Bahkan Chandra juga menceritakan dirinya yang pertama kali bertemu dengan Khanza setelah sekian lamanya. Chandra juga bercerita kalau dirinya telah bertemu dengan mantan suami Khanza saat di toko kue waktu itu.


"Jadi kamu juga sudah bertemu dengan mantan suami Khanza?" tanya Gricella yang dibalas dengan anggukan kepala oleh Chandra.


"Bahkan kami sudah bertukar nomor ponsel," jawab Chandra.


Gricella menganggukkan kepalanya lagi. "Lalu, bagaimana dengan Khanza? Maksudku, bagaimana kalau nanti Khanza mengajakmu bertemu dan membahas kisah kalian?" tanya Gricella dengan tatapan sendu.

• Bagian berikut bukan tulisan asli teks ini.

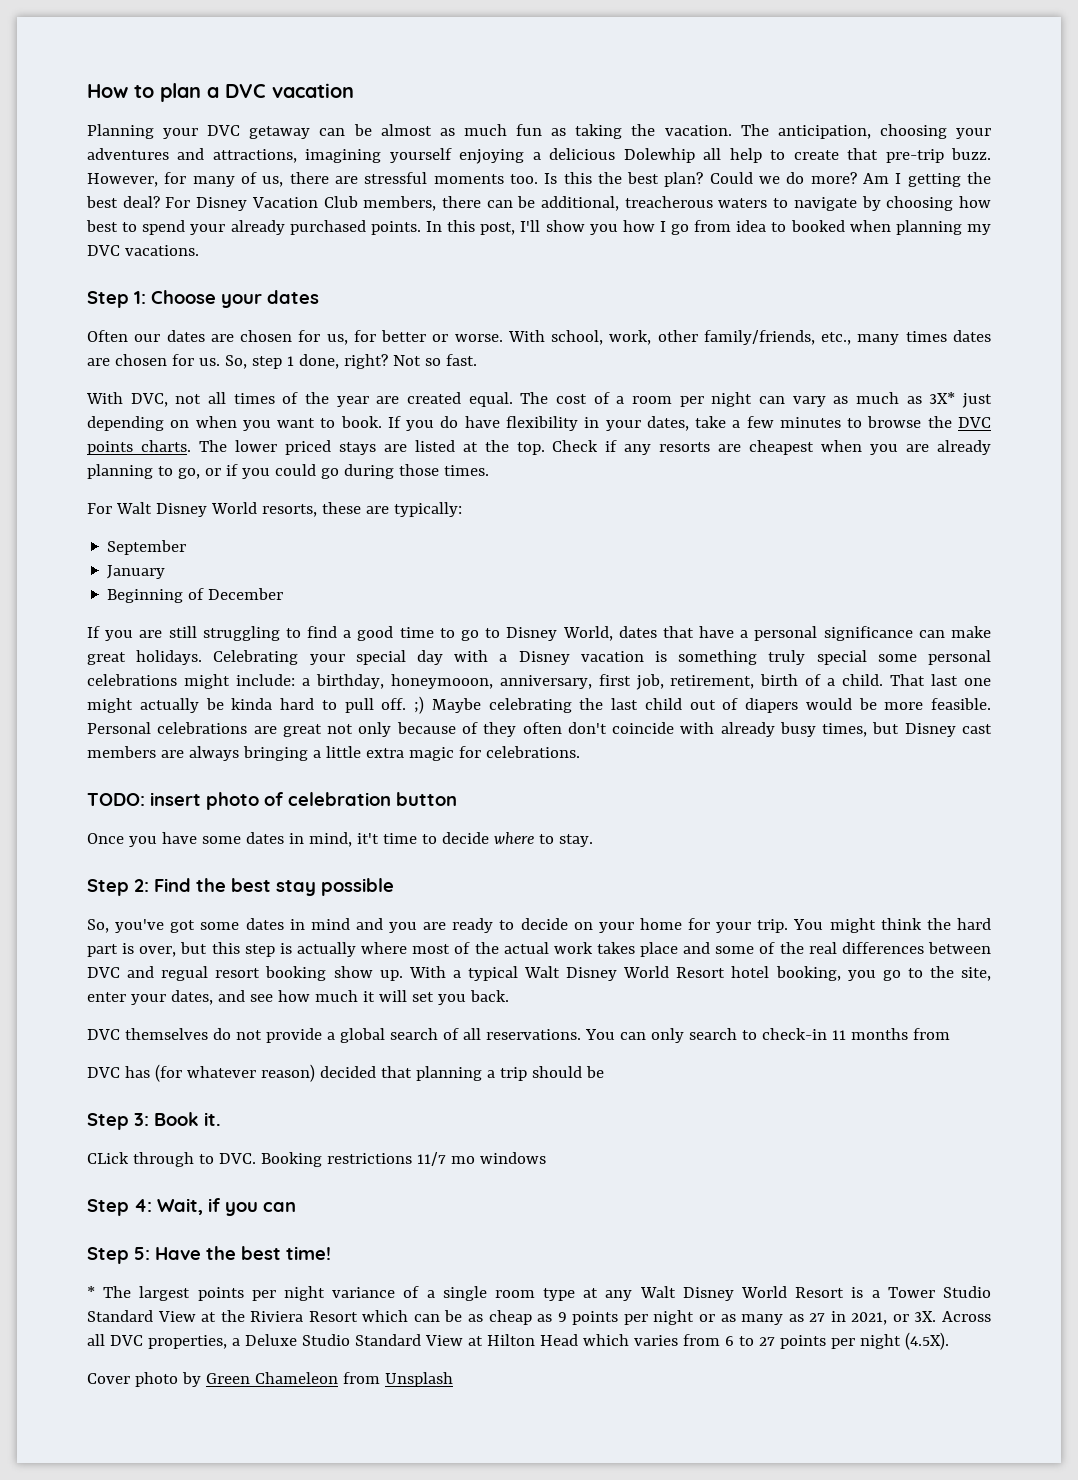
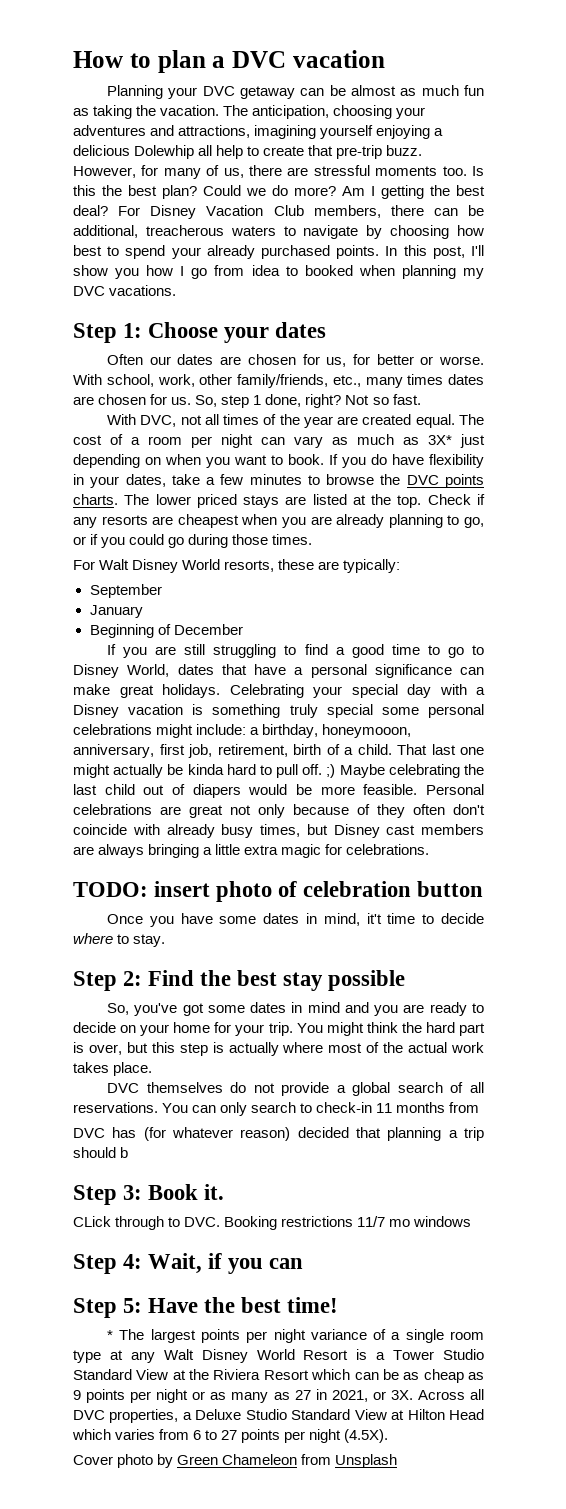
[640,942,991,957] [87,966,992,981] [87,990,509,1005] place and some of the real differences between DVC and regual resort booking show up. With a typical Walt Disney World Resort hotel booking, you go to the site, enter your dates, and see how much it will set you back. -> [113,1062,153,1076] place.
[585,1066,604,1078] be -> [120,1147,129,1158] b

Chandra tersenyum seraya menyelipkan rambut ke belakang telinga Gricella. "Tinggal temui saja, kita pergi bersama saat menemuinya. Karena aku tidak ingin nantinya ada kesalahpahaman diantara kamu dan aku. Bagaimanapun juga aku harus menjaga hati dan perasaanmu. Karena kamu adalah kekasihku," jawab Chandra begitu tenang.


Gricella tersenyum mendengar ucapan Chandra. Chandra pun merasa lucu melihat wajah kekasihnya itu. Tak lama ia pun mendekatkan wajahnya pada Gricella, bahkan tangan Chandra sudah menekan tengkuk Gricella. Ciuman pun terjadi, Chandra ******* lembut bibir Gricella. Tangan gadis itu pun meremas rambut belakang Chandra.


Chandra melepaskan pagutan keduanya, ia tersenyum melihat Gricella kehabisan pasokan udara.


"Mulai besok aku yang akan mengantar dan menjemput kamu," ujar Chandra seraya meremas lembut tangan kekasihnya itu. Gricella hanya membalas anggukan kepala menjawab ucapan Chandra.